# [About this exercise]
Using the entries below, return word for word the lines from the one containing "margin:0; padding:0; background:#ffffff;" up to and including the last.

# [Input for this task]
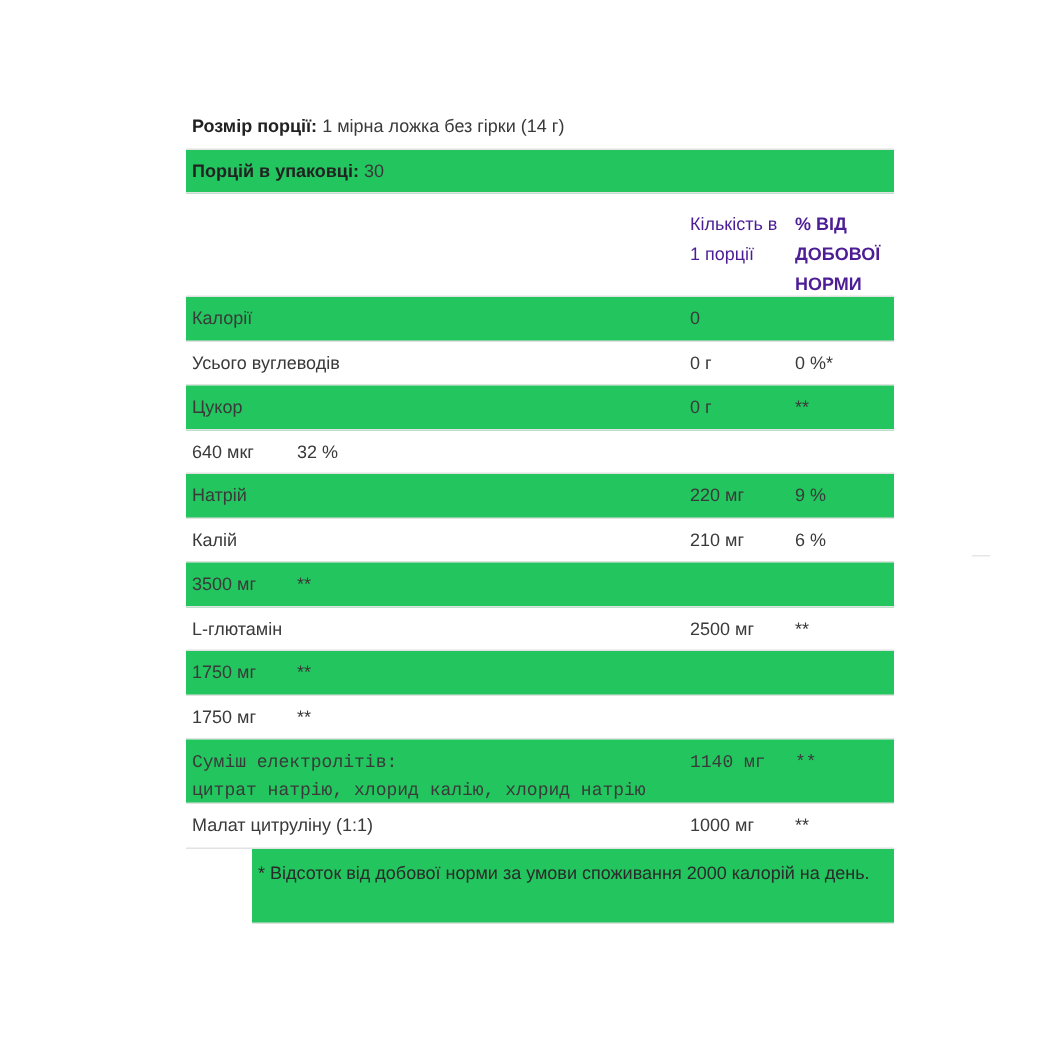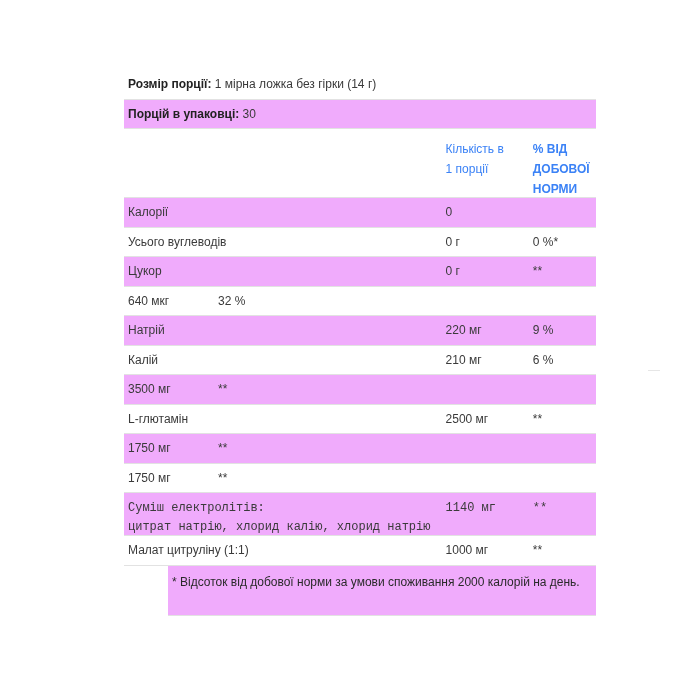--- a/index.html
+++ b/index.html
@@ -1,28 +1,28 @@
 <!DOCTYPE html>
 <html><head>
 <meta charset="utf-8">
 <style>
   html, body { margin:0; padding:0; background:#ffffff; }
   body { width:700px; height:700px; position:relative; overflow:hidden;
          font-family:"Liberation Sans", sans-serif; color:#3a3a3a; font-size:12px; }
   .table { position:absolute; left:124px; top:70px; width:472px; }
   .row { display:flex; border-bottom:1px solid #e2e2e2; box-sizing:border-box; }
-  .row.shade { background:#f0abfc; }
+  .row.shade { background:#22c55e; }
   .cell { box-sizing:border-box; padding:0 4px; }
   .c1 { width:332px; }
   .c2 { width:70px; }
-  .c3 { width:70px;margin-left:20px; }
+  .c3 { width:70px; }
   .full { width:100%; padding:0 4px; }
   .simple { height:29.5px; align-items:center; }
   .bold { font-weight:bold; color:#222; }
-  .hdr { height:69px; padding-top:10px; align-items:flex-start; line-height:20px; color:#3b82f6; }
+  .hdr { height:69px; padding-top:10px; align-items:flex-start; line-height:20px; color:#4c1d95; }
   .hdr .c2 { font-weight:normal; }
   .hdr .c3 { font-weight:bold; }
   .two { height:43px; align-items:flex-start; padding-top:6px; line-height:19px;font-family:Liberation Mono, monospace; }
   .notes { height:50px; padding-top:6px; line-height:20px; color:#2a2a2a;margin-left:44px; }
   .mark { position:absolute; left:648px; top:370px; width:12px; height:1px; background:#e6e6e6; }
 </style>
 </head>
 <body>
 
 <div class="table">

# [Response to this task]
   html, body { margin:0; padding:0; background:#ffffff; }
   body { width:700px; height:700px; position:relative; overflow:hidden;
          font-family:"Liberation Sans", sans-serif; color:#3a3a3a; font-size:12px; }
   .table { position:absolute; left:124px; top:70px; width:472px; }
   .row { display:flex; border-bottom:1px solid #e2e2e2; box-sizing:border-box; }
-  .row.shade { background:#f0abfc; }
+  .row.shade { background:#22c55e; }
   .cell { box-sizing:border-box; padding:0 4px; }
   .c1 { width:332px; }
   .c2 { width:70px; }
-  .c3 { width:70px;margin-left:20px; }
+  .c3 { width:70px; }
   .full { width:100%; padding:0 4px; }
   .simple { height:29.5px; align-items:center; }
   .bold { font-weight:bold; color:#222; }
-  .hdr { height:69px; padding-top:10px; align-items:flex-start; line-height:20px; color:#3b82f6; }
+  .hdr { height:69px; padding-top:10px; align-items:flex-start; line-height:20px; color:#4c1d95; }
   .hdr .c2 { font-weight:normal; }
   .hdr .c3 { font-weight:bold; }
   .two { height:43px; align-items:flex-start; padding-top:6px; line-height:19px;font-family:Liberation Mono, monospace; }
   .notes { height:50px; padding-top:6px; line-height:20px; color:#2a2a2a;margin-left:44px; }
   .mark { position:absolute; left:648px; top:370px; width:12px; height:1px; background:#e6e6e6; }
 </style>
 </head>
 <body>
 
 <div class="table">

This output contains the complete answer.